The first section of the mosaic floor was found in the summer of 2012, revealing depictions of Samson setting the Philistine's fields ablaze with the aid of unfortunate foxes. In 2013 a panel was revealed showing Samson carrying off the gates of Gaza.
(Times of Israel)
Observations:
U.S. Must Strongly Affirm Israel's Right of Self-Defense - Peter Berkowitz (RealClearPolitics)
- Israel's Operation Protective Edge is a complex and costly military undertaking designed to degrade Hamas' capacity to launch missile bombardments and use cross-border attack tunnels to kill Israeli civilians. The defensive war, which was forced upon Israel in July when Hamas escalated rocket attacks and sent terrorists into southern Israel through the tunnels, has exacted a terrible price.
- Many pundits and politicians leapt to the conclusion that because Hamas has suffered much greater losses, Israel's response was disproportionate.
The assumption that proportionality involves a rough equality of losses - or is violated when harm is caused to civilians - is superficial. And it has no foundation in international law.
- The international laws of war provide that the use of civilian areas for military purposes causes them to lose their immunity from military attack. Consequently, under the laws of war properly understood, most of the Palestinian civilian casualties and destruction of civilian infrastructure in Gaza are presumptively Hamas' responsibility.
- Israel is the only nation in the world subjected to scrutiny and slander for protecting its own civilians from military attacks launched from outside its borders. The legacy of the Goldstone report (2009) also threatens the United States. Simply put, it incentivizes terrorists to dress as civilians, hide among civilians, launch operations from civilian areas, and use civilians as human shields. It's a future roadmap for jihadists devoted to war against the United States.
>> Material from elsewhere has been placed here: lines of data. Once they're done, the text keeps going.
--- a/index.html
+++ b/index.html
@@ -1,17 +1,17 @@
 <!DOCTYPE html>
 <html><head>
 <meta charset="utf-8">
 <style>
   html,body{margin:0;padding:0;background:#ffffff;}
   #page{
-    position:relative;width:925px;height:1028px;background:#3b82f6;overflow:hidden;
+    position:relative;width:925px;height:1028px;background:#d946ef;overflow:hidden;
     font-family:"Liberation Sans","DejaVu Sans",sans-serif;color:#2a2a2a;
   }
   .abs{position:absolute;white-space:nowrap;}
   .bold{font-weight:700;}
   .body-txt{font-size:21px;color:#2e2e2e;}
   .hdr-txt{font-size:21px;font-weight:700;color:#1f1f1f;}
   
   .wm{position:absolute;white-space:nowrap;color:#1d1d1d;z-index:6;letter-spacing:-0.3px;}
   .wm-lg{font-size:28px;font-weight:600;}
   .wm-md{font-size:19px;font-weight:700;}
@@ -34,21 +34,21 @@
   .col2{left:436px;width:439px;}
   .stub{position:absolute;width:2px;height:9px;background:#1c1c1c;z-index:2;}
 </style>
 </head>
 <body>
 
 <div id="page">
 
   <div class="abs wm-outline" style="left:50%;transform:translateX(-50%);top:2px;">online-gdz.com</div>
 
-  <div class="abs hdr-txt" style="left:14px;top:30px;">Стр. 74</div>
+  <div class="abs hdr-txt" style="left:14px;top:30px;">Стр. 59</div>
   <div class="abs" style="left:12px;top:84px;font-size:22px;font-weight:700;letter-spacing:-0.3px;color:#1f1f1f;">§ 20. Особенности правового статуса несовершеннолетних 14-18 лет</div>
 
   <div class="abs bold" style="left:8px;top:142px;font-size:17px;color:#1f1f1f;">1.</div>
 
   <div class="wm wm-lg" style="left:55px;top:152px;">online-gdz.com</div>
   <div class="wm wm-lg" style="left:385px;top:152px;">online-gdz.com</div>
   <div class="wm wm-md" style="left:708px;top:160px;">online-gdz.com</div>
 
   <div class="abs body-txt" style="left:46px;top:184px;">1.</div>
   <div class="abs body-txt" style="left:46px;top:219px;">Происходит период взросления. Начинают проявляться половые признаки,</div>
- Therefore, U.S. leaders should seek opportunities to reaffirm Israel's inalienable right to self-defense, condemn Hamas' flagrant violations of the international laws of war, underscore Hamas' responsibility for civilian casualties in Gaza and the reduction of swathes of the strip to rubble, firmly oppose the recently established UNHRC commission of inquiry, and defend Israel's right and responsibility to conduct its own investigations of all credible allegations of unlawful military conduct by its combatants.
The writer is a senior fellow at the Hoover Institution, Stanford University.